## Activity
Below are the records; tally the lines in them that include the word "Depravity" and reply with the number alone.
--- Exercise input ---
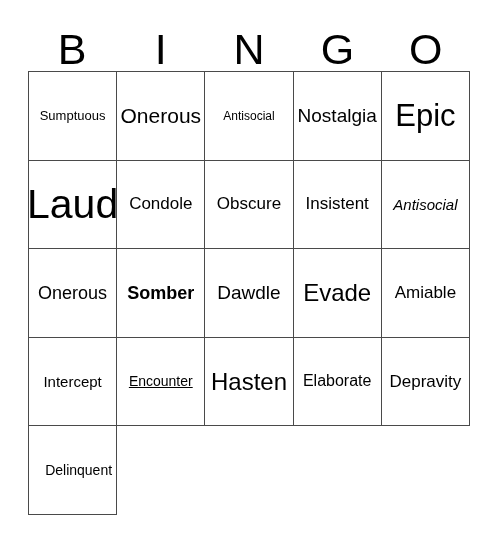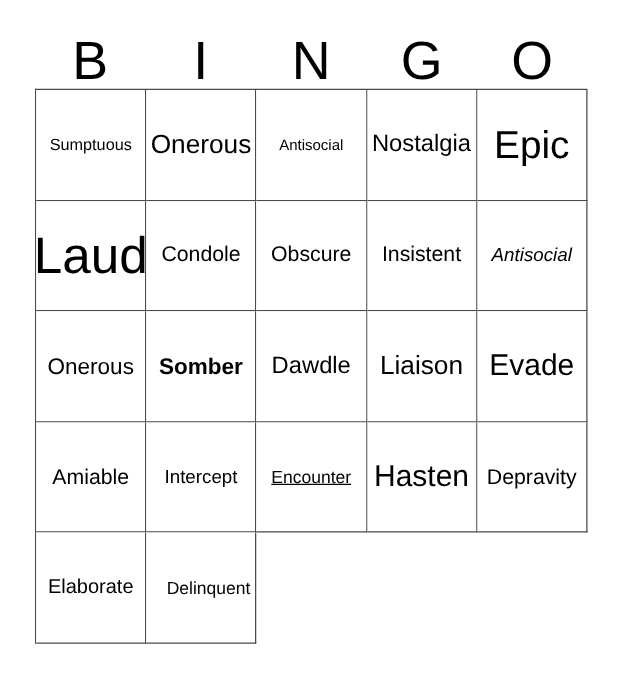--- a/index.html
+++ b/index.html
@@ -144,9 +144,6 @@
       </div>
 
     <div class="cell" style="border-color: rgb(74, 74, 74);">
-        <span class="cell-text" style="font-size: 21px;">Liaison</span>
-      </div>
-    <div class="cell" style="border-color: rgb(74, 74, 74);">
         <span class="cell-text" style="font-size: 24px;">Evade</span>
       </div>
     <div class="cell" style="border-color: rgb(74, 74, 74);">

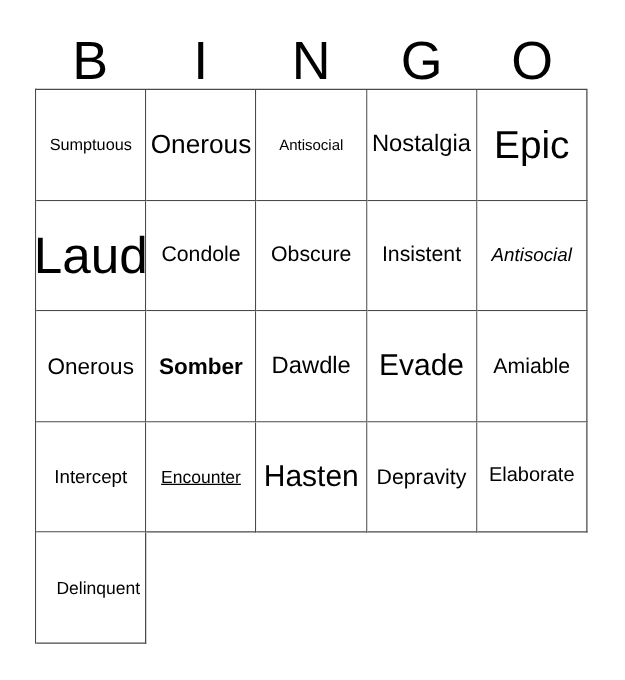--- a/index.html
+++ b/index.html
@@ -160,10 +160,10 @@
         <span class="cell-text" style="font-size: 24px;">Hasten</span>
       </div>
     <div class="cell" style="border-color: rgb(74, 74, 74);">
-        <span class="cell-text" style="font-size: 17px;">Depravity</span>
+        <span class="cell-text" style="font-size: 16px;">Elaborate</span>
       </div>
     <div class="cell" style="border-color: rgb(74, 74, 74);">
-        <span class="cell-text" style="font-size: 16px;">Elaborate</span>
+        <span class="cell-text" style="font-size: 17px;">Depravity</span>
       </div>
     <div class="cell" style="border-color: rgb(74, 74, 74);">
         <span class="cell-text" style="font-size: 14px; margin-left: 12px;">Delinquent</span>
---
## Exercise output
2